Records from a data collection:
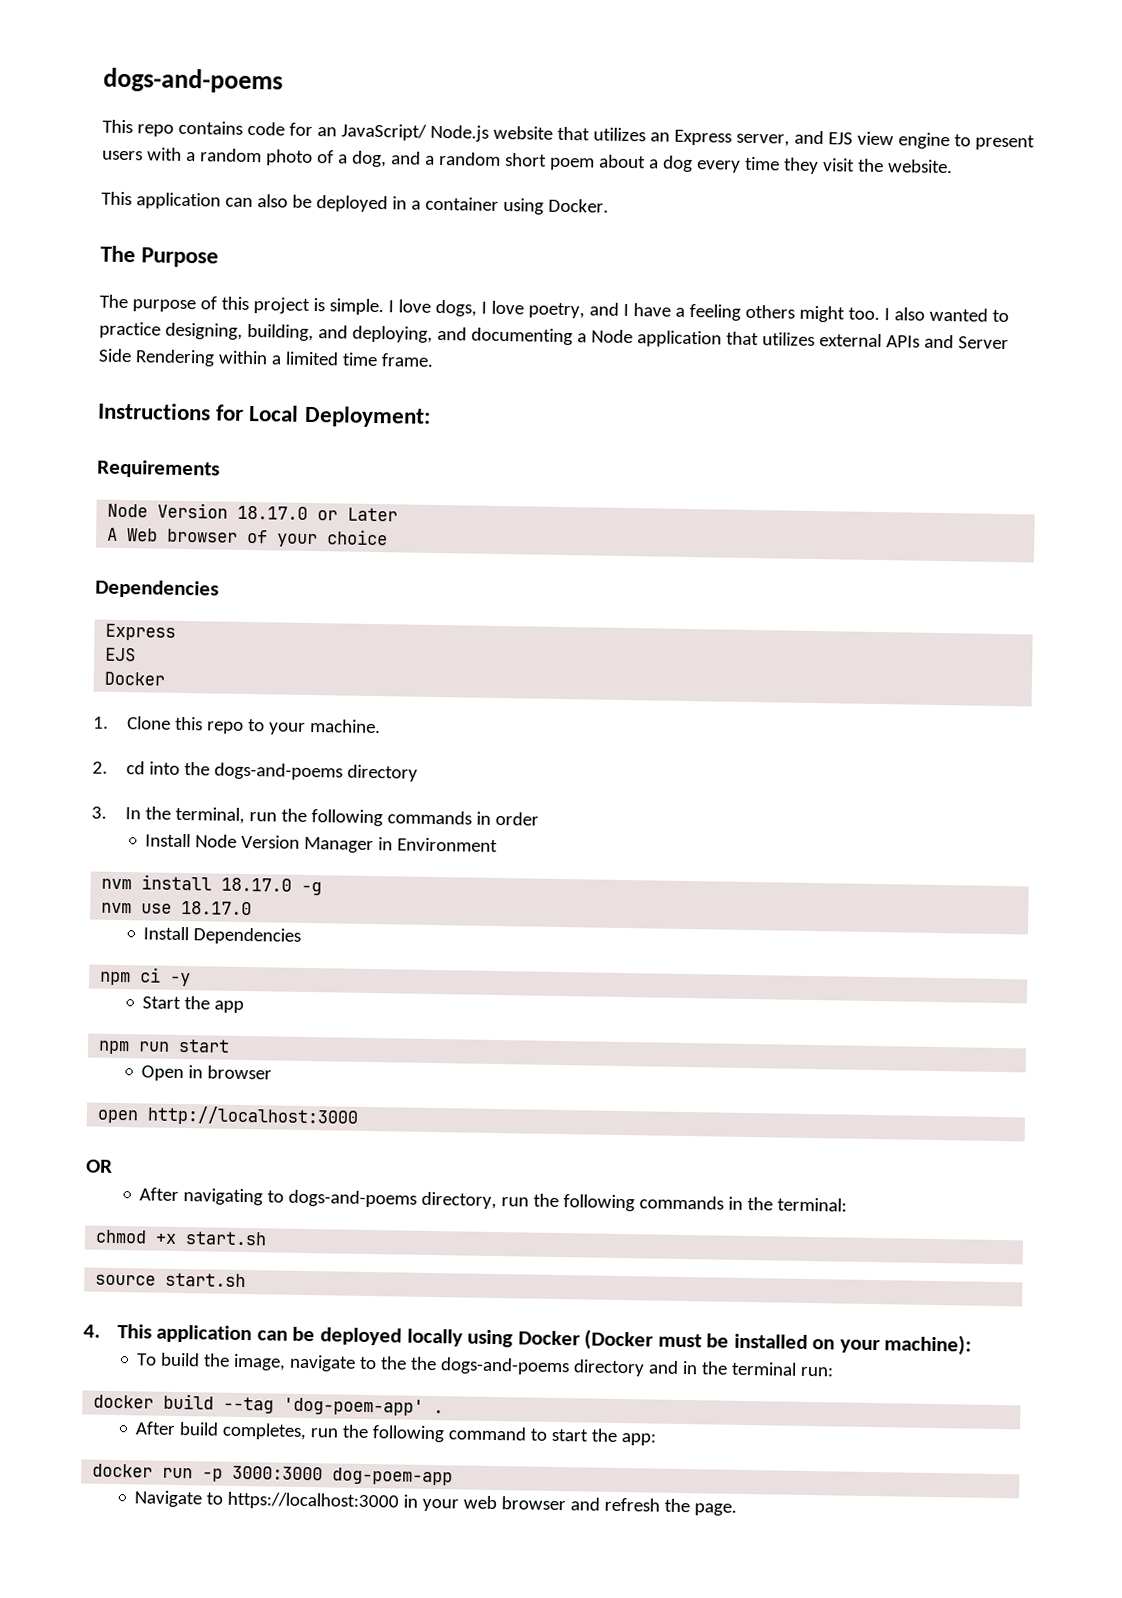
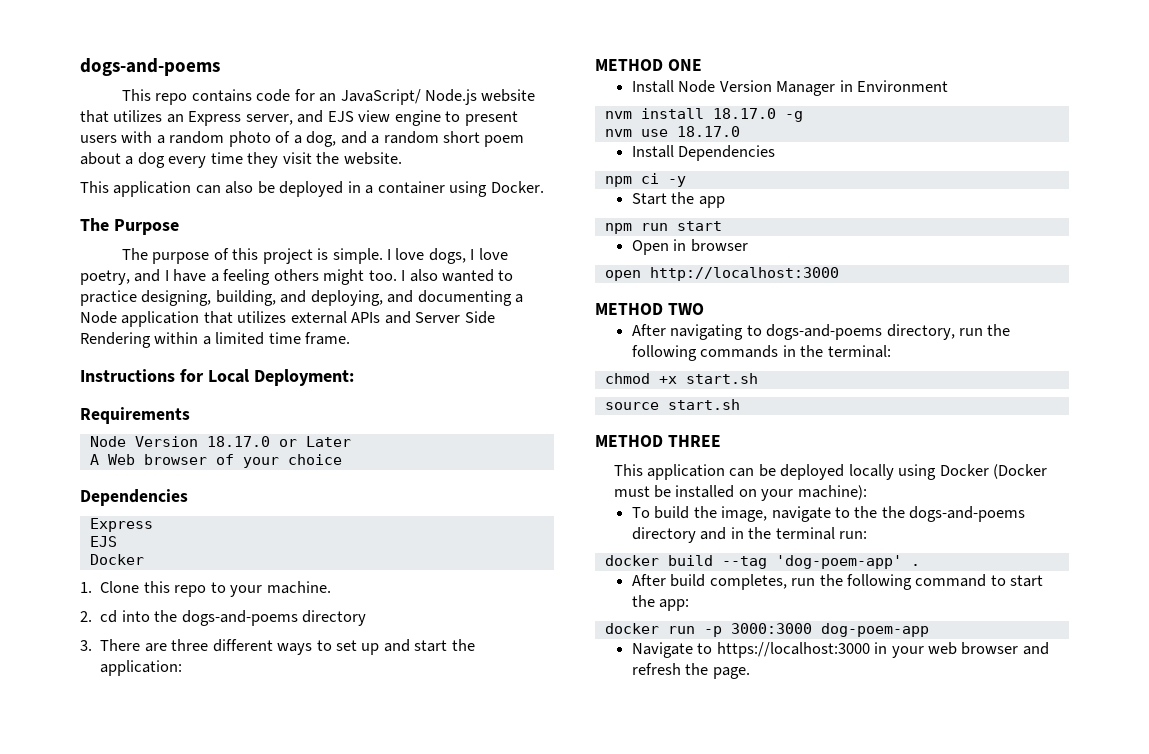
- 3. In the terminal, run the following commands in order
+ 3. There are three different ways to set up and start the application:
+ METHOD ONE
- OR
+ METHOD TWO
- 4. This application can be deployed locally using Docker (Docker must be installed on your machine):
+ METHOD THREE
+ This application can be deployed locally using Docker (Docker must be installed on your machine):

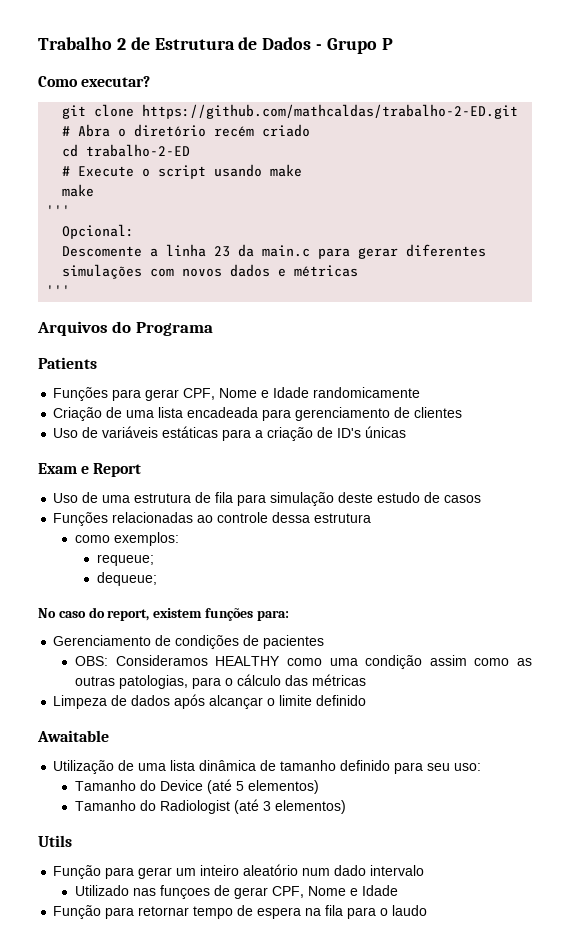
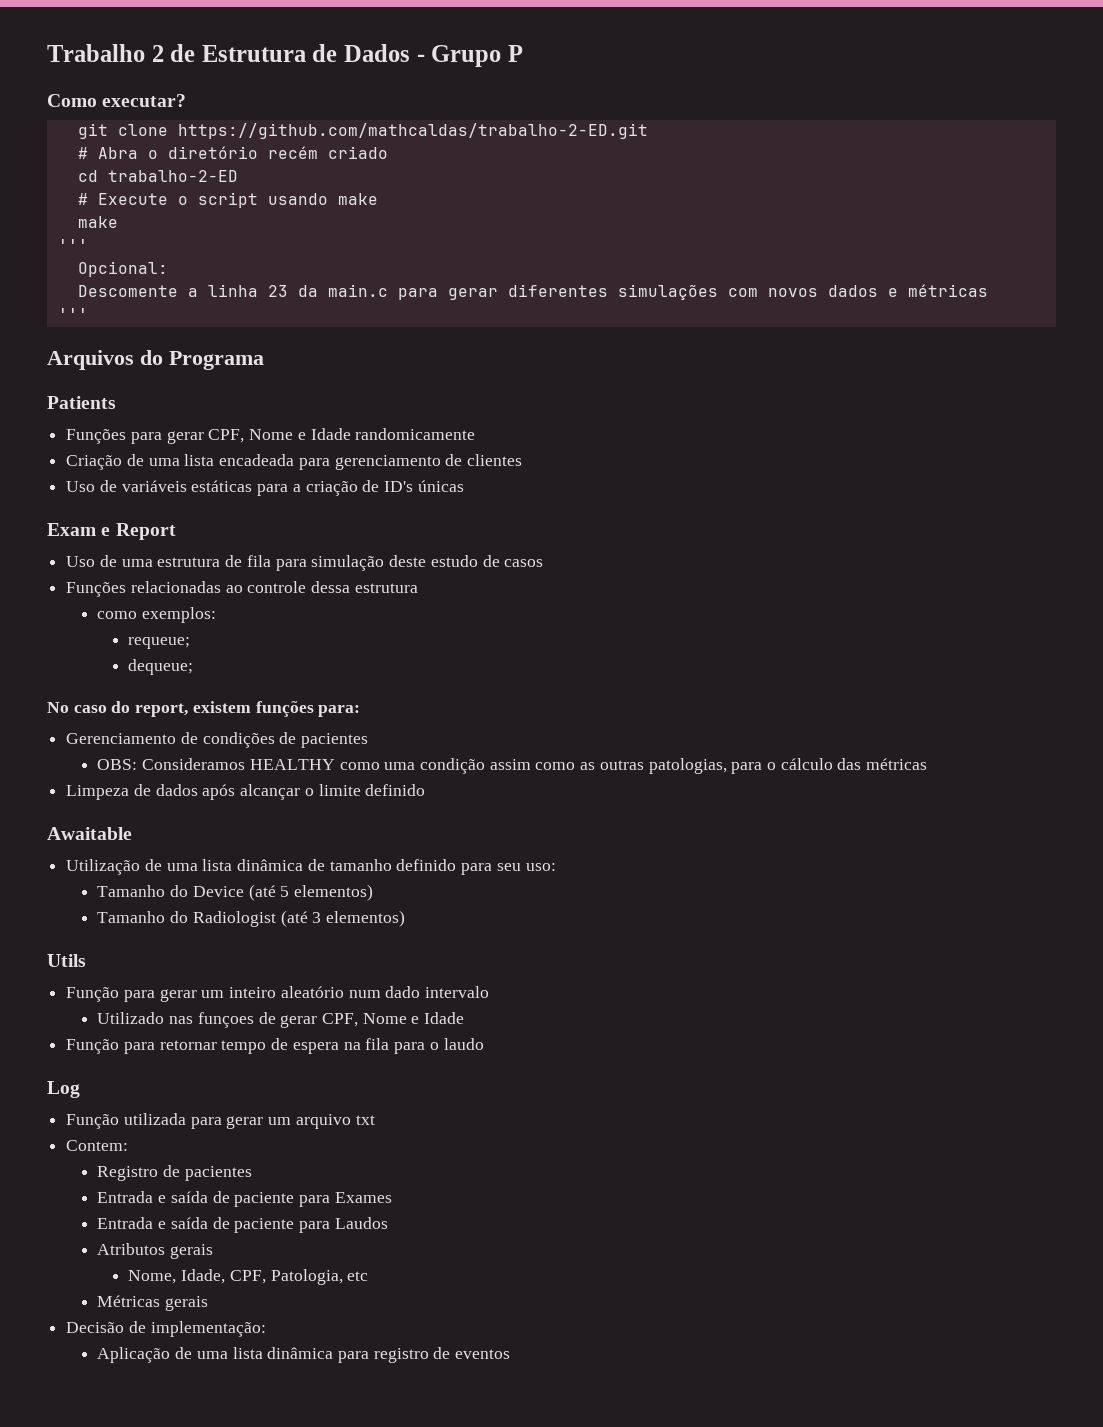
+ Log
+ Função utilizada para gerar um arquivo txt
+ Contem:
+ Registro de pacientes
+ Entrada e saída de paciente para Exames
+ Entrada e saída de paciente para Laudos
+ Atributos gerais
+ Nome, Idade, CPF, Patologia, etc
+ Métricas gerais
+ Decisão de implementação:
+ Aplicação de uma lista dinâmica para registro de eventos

*EXERCISE DESCRIPTION*
Exact copy, pictures excluded: restate every record above word for word.

*YOUR RESPONSE*
- 3. In the terminal, run the following commands in order
+ 3. There are three different ways to set up and start the application:
+ METHOD ONE
- OR
+ METHOD TWO
- 4. This application can be deployed locally using Docker (Docker must be installed on your machine):
+ METHOD THREE
+ This application can be deployed locally using Docker (Docker must be installed on your machine):

+ Log
+ Função utilizada para gerar um arquivo txt
+ Contem:
+ Registro de pacientes
+ Entrada e saída de paciente para Exames
+ Entrada e saída de paciente para Laudos
+ Atributos gerais
+ Nome, Idade, CPF, Patologia, etc
+ Métricas gerais
+ Decisão de implementação:
+ Aplicação de uma lista dinâmica para registro de eventos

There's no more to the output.